Print only the lines running from the line with "html: none ->" to the final line below, both included, exactly as written and without the pictures.

Web interface edit records:
- - - - -
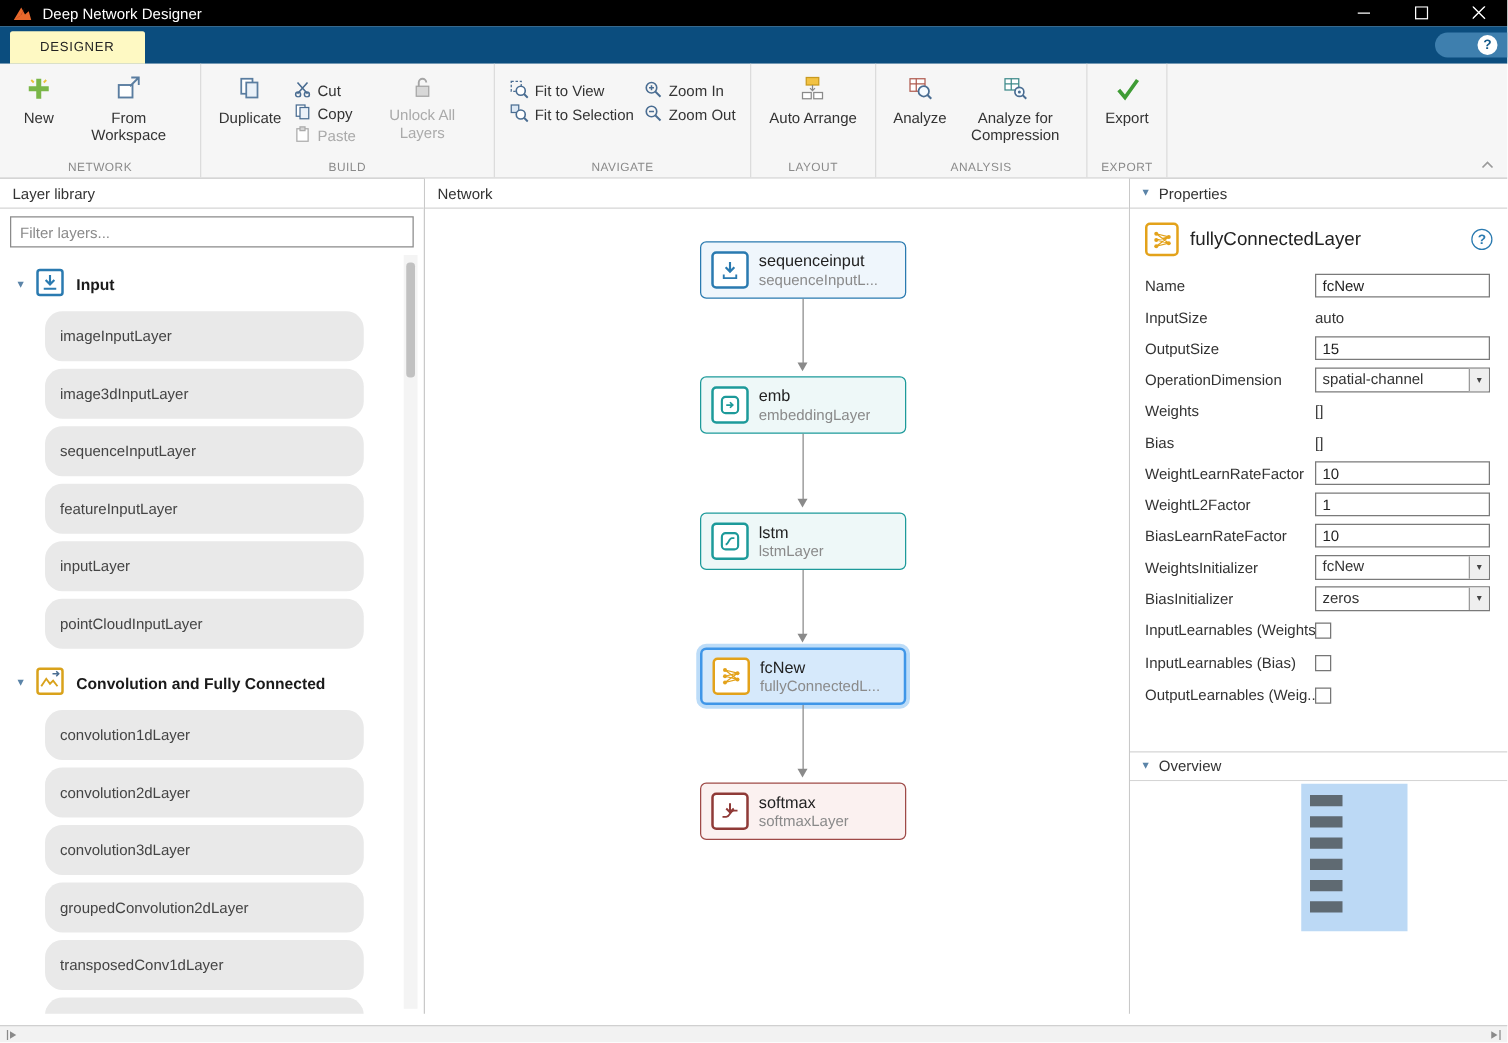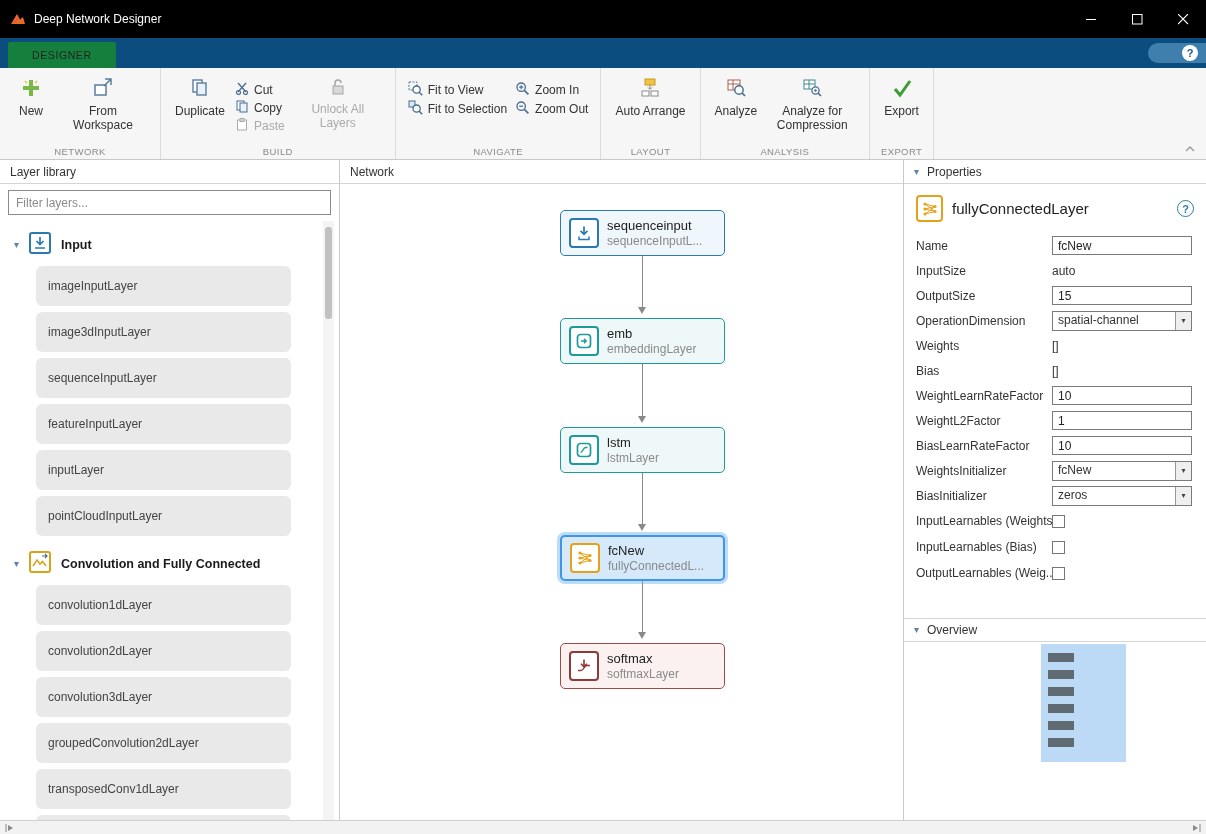"Deep Network Designer" .titlebar { height: 38px -> 21px }
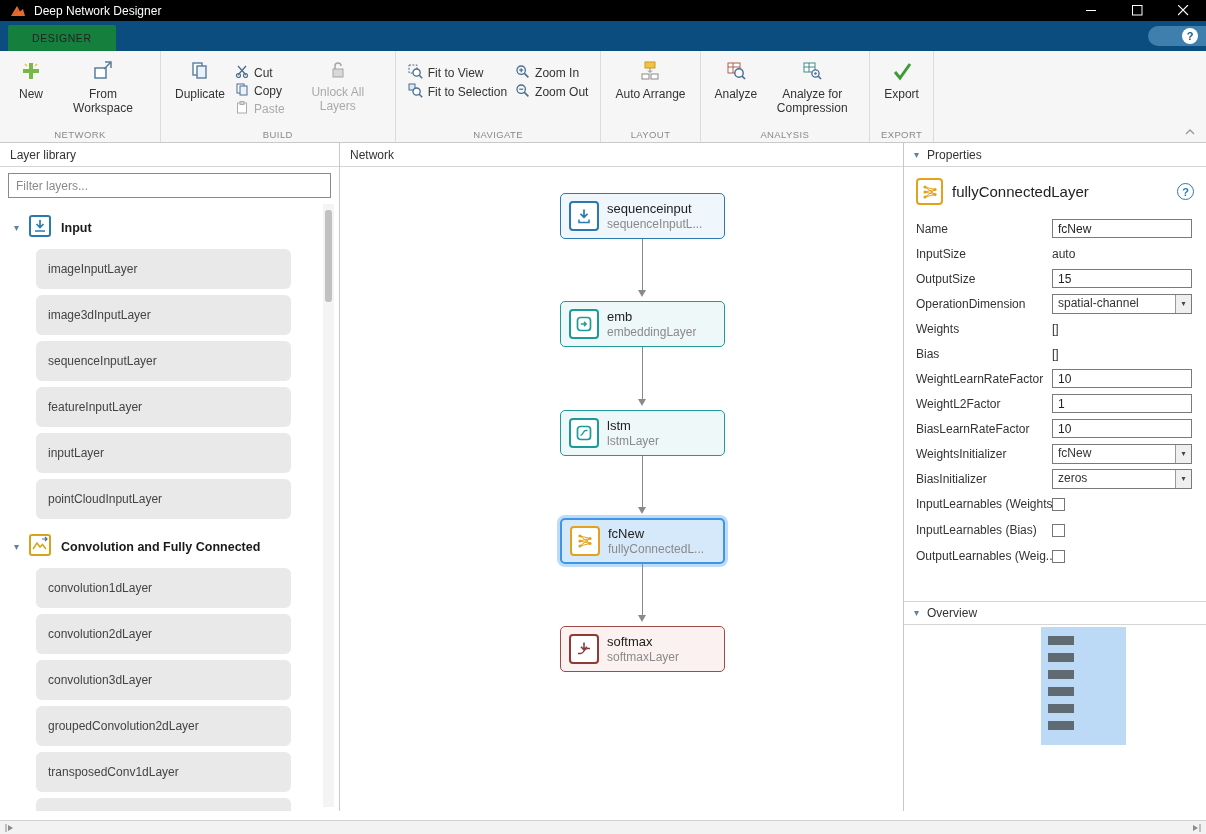"DESIGNER" .tab { background: #15803d -> #fef9c3 }
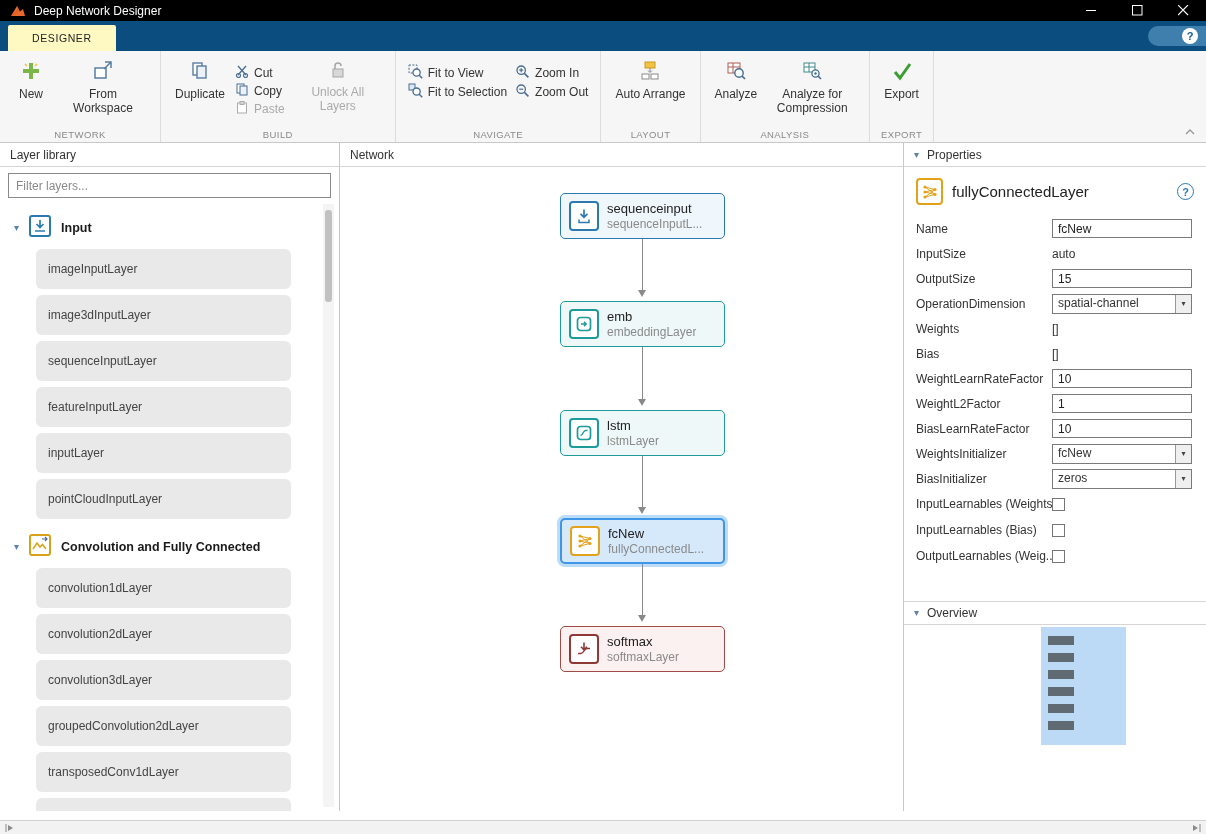"imageInputLayer" .libitem { border-radius: 6px -> 14px }
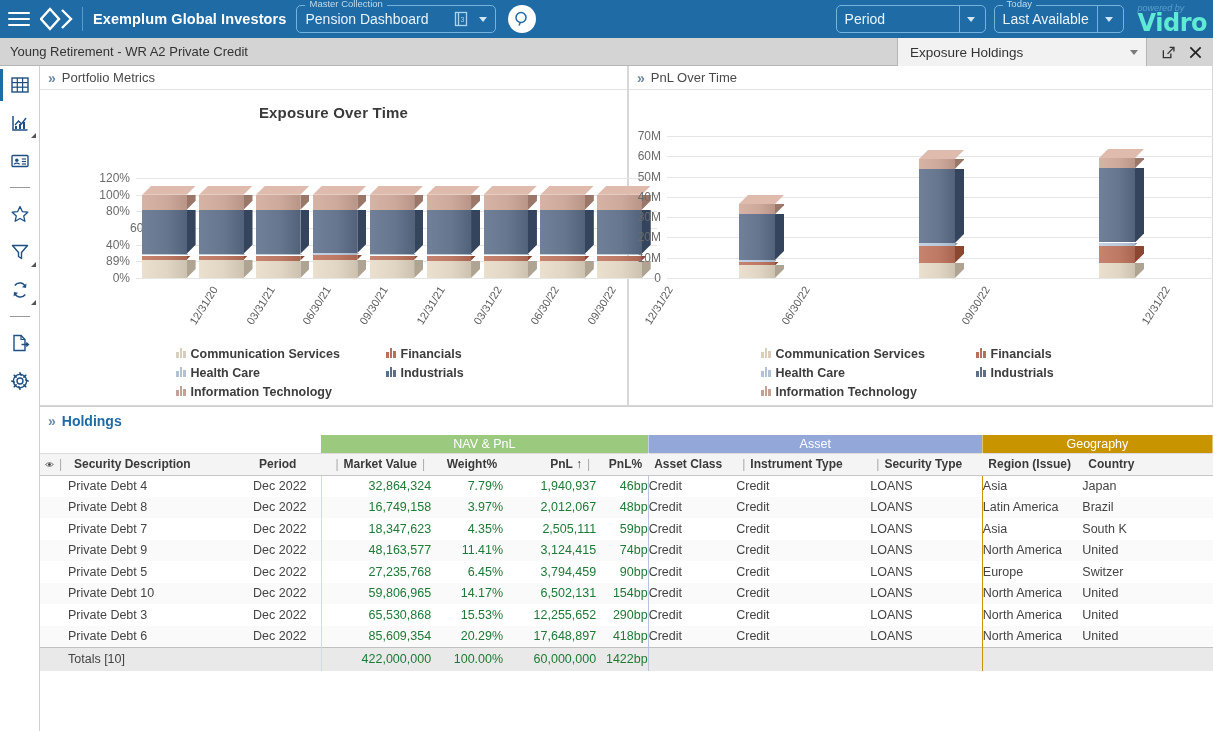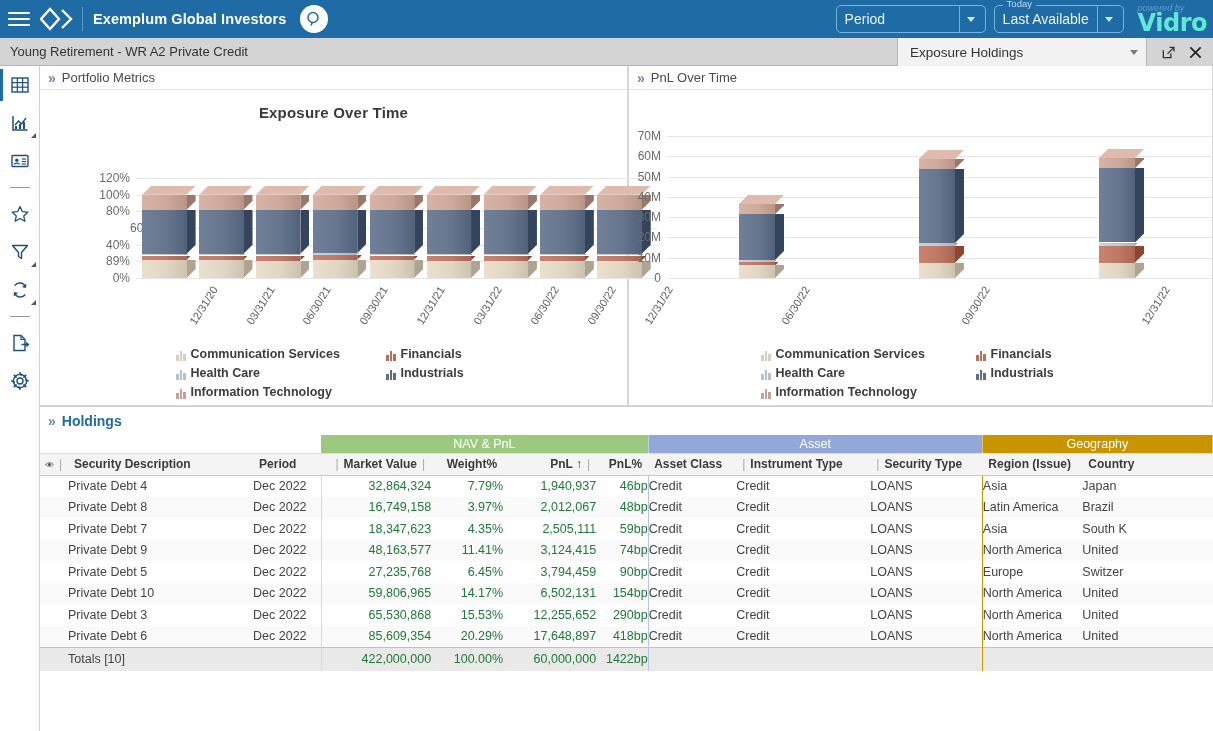"Master Collection" div.field-group { html: none -> <div> <span>Master Collection</span> <span>Pension Dashboard</span> <svg> <rect></rect> <line></line> <text>3</text> </svg> <div> <span></span> </div> </div> }
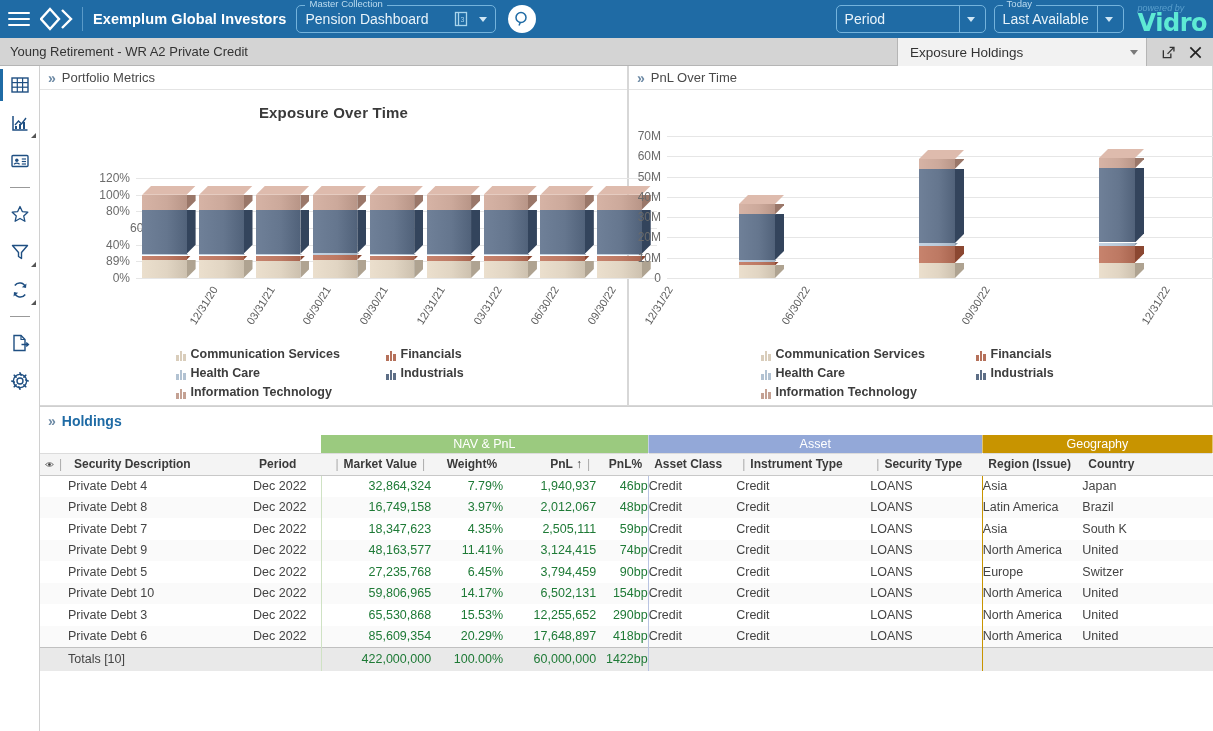"Communication Services" .leg-item { align-items: flex-end -> flex-start }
- - - - -
RESPONSE TO THE EXERCISE ::
"Master Collection" div.field-group { html: none -> <div> <span>Master Collection</span> <span>Pension Dashboard</span> <svg> <rect></rect> <line></line> <text>3</text> </svg> <div> <span></span> </div> </div> }
"Communication Services" .leg-item { align-items: flex-end -> flex-start }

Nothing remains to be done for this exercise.